Drugs not on the TRICARE preferred list — highest copay tier, often requires Medical Necessity approval.

Also known as: tier 3, non-formulary

Quick answer

Non-formulary drugs are FDA-approved drugs that TRICARE has not placed on the preferred (uniform) formulary, usually because a clinically equivalent formulary alternative exists. They are covered at the highest copay tier and typically require a Medical Necessity submission to access at the lower brand-formulary copay.

Why it matters

Non-formulary status is the single biggest pharmacy cost driver. With a Medical Necessity approval, a non-formulary drug can be repriced to the brand-formulary tier — often saving the beneficiary substantial money each month.

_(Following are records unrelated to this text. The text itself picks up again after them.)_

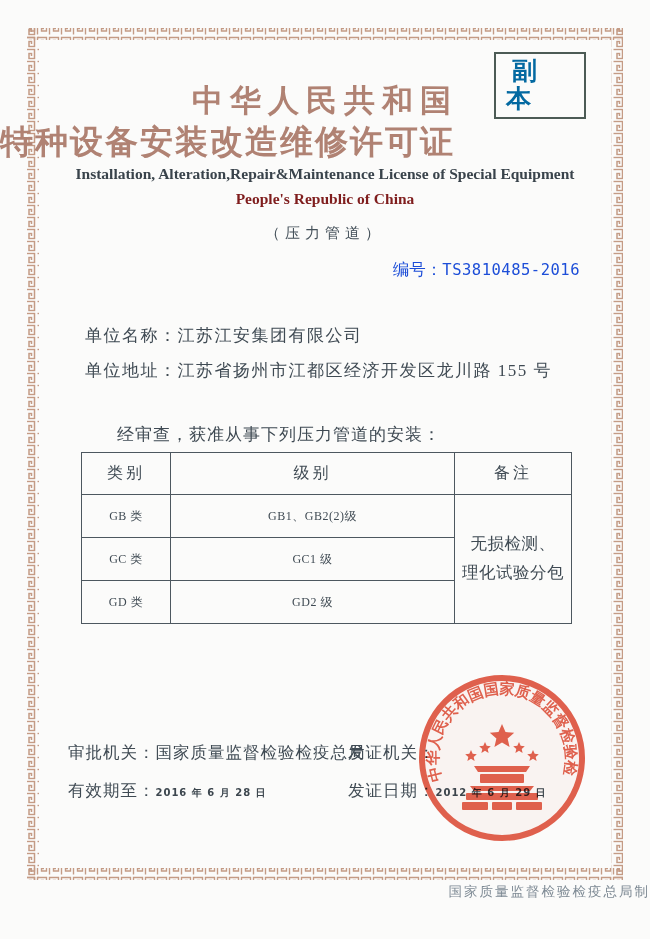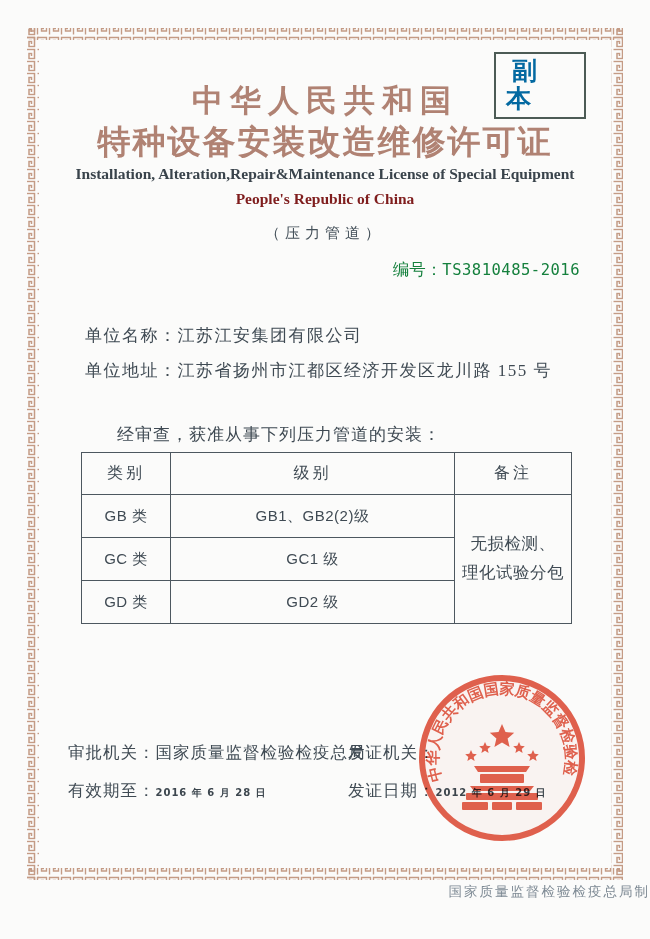"特种设备安装改造维修许可证" .title-cn2 { text-align: center -> none }
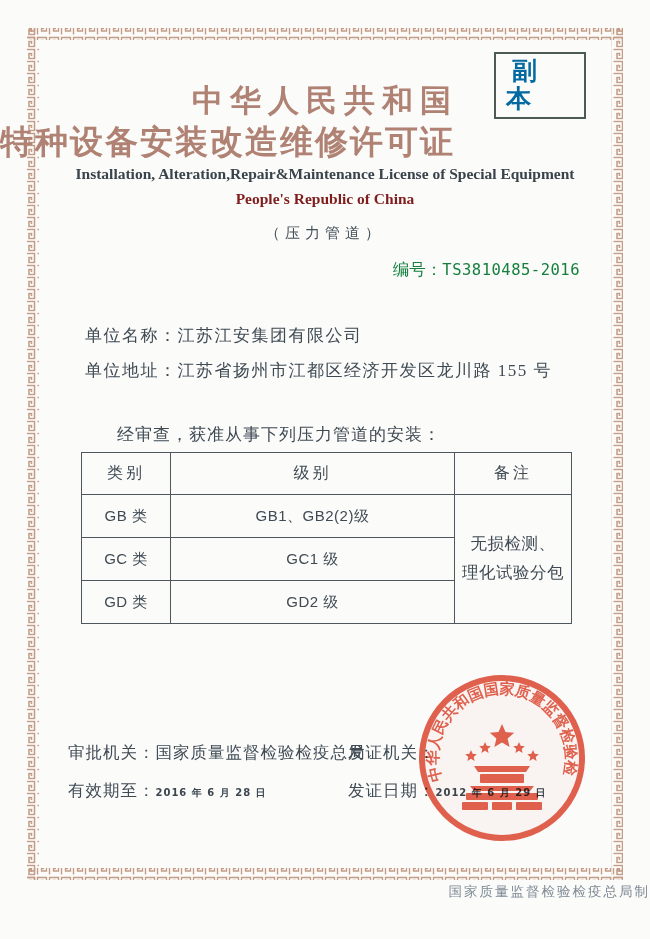"编号：TS3810485-2016" .license-no { color: #15803d -> #1d4ed8 }
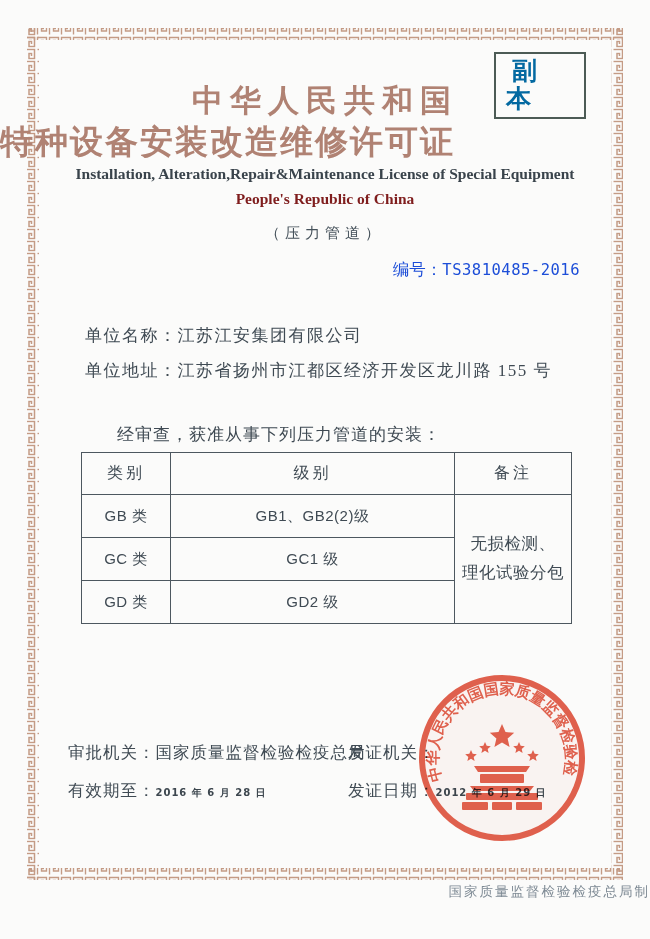"GB 类" .code { font-family: Liberation Sans, sans-serif -> Liberation Serif, serif; font-size: 15px -> 12px }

Why this matters at age 65

Newly retired beneficiaries sometimes show up at retail with a non-formulary drug not realizing the cost difference. Run all medications through the formulary search tool before retirement.

When you'll encounter it

When a prescription is denied at point of sale or fills at a much higher copay than expected.

Impact on Medicare

None directly. Some Medicare Part D plans may cover the same drug at a different tier — but switching off TRICARE Pharmacy is rarely the right answer.

Impact on TRICARE For Life

Triggers the highest TRICARE copay tier and frequently requires Medical Necessity. Available only at Home Delivery and retail network — not at MTF.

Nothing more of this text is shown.